From: Timothy Larkin (tsl1_at_cornell.edu)
Date: Wed Aug 03 2005 - 19:18:39 PDT
On Aug 3, 2005, at 8:38 PM, bill bennett wrote:
> I "think" (but can't remember for sure) this is
> because they come from Macintoshes with non-US
> character settings. Or could they be coming from
> Newts?
My brief investigation of the matter suggests the problem is not
related to Macs, but occurs because of incorrect decoding of MIME by
some agent in the process that takes a member's email and distributes
it to the list. See <http://www.helpdesk.umd.edu/documents/0/315/
rfc2045.txt>, which reproduces RFC 2045, which defines how the MIME
encoding works. In particular, Rule 1 states that any character may
be represented by a sequence consisting of an equal sign and the
hexadecimal notation of that character. Thus a space can be
represented as "=20". Rule 3 states that a space coming at the end of
a line MUST be represented as "=20" to avoid problems that would
arise when the mail transport system either pads out or trims a line.
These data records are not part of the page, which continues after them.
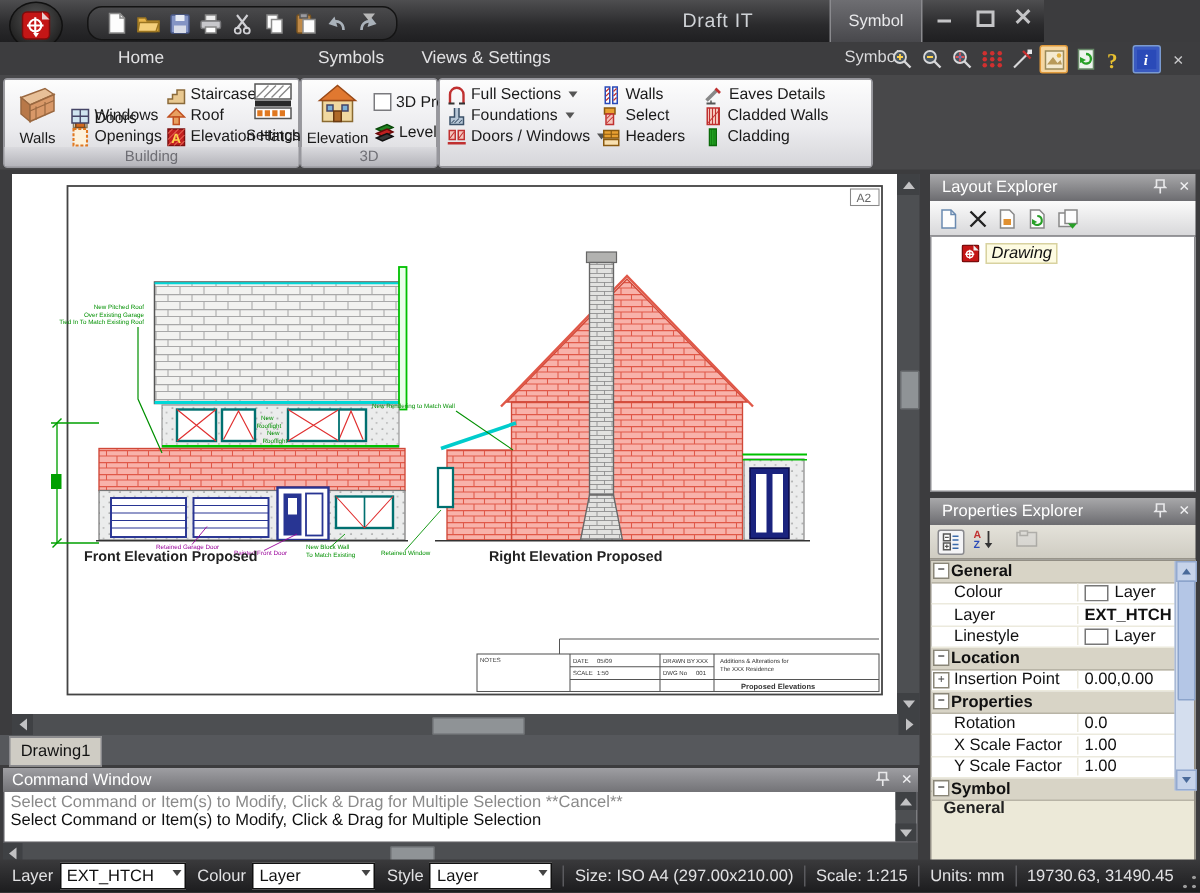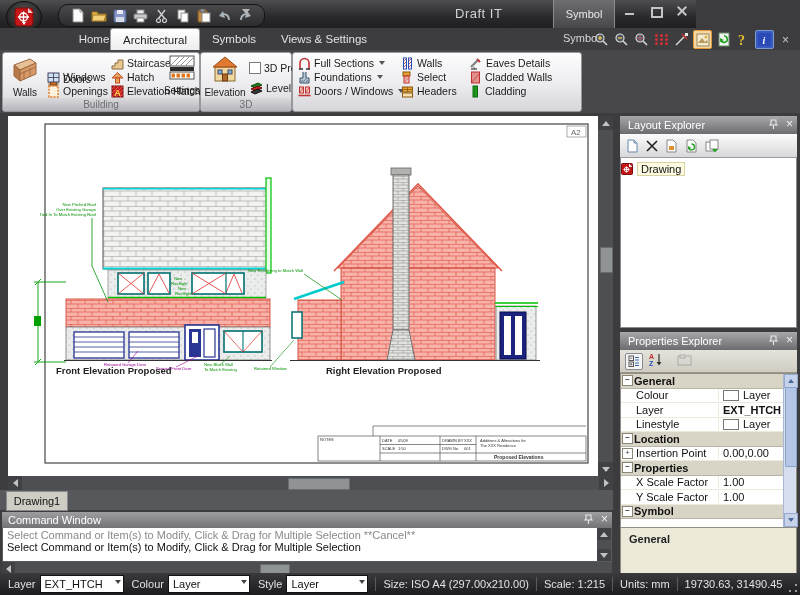"Architectural" div.rtab { html: <div>Architectural</div> -> none }
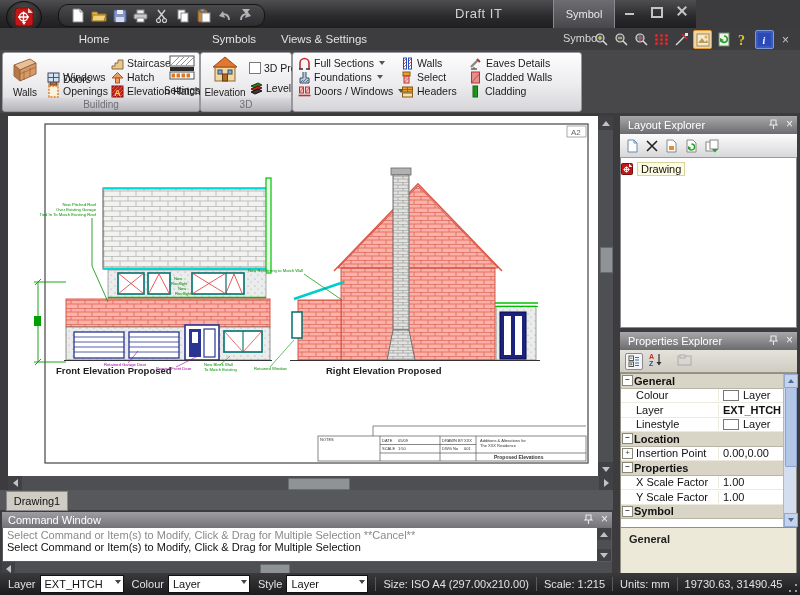"Hatch" span { text: Hatch -> Roof }
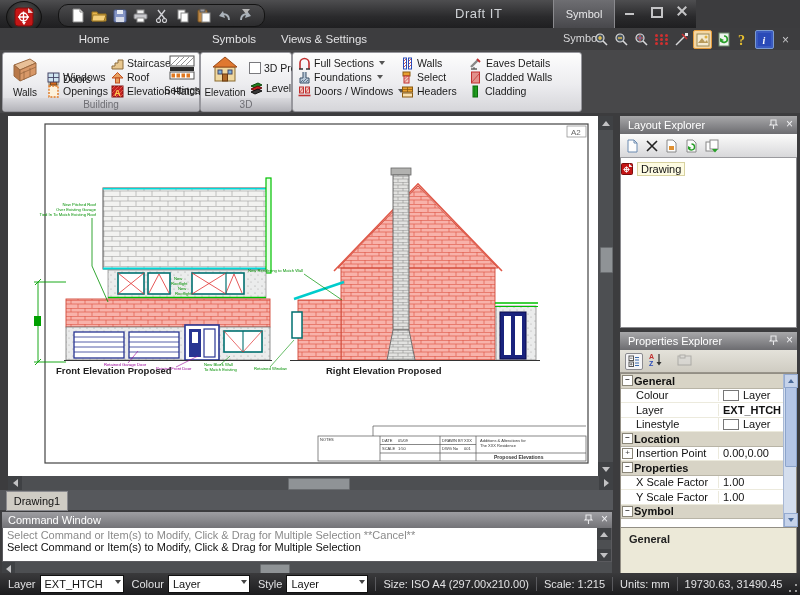"Drawing" .le-list { font-style: none -> italic; padding: 4px 0 -> 4px 20px }
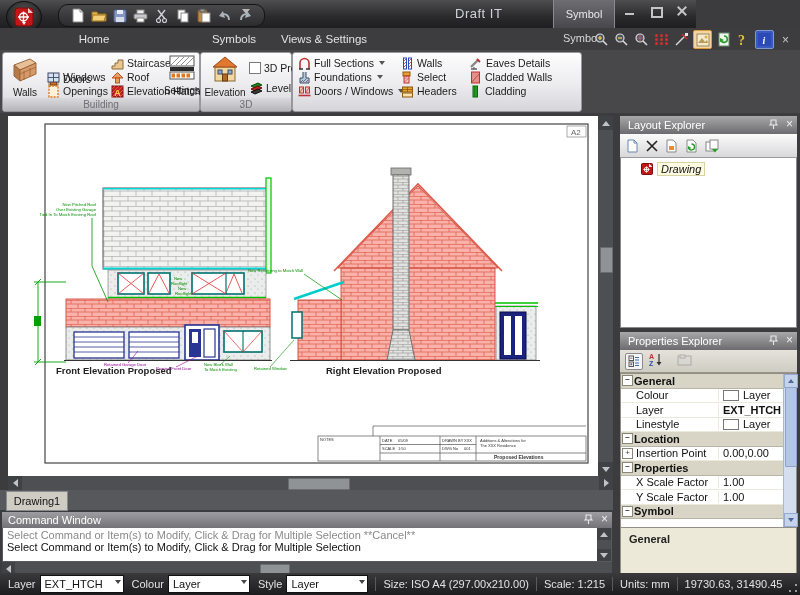"Rotation" div.prow { html: none -> <div> <span></span> <span>Rotation</span> <span>0.0</span> </div> }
The "=20", I think, represents a space at the end of a line created
by some text handling system that does a poor job of line breaking.
(At least that's the way I understand the RFC.) Since we all see this
"=20", it is probably not produced by our mail readers, but by some
agent higher in the chain. Since I see this only on mailing list
distributions, it may be a bug in some commonly used piece of mailing
list software.
As an example,
> Can anyone tell me where to find a live links to download the =20
> 2100=92s manual?
> For my Pismo, or to put on the Newton, or both; I don=92t mind.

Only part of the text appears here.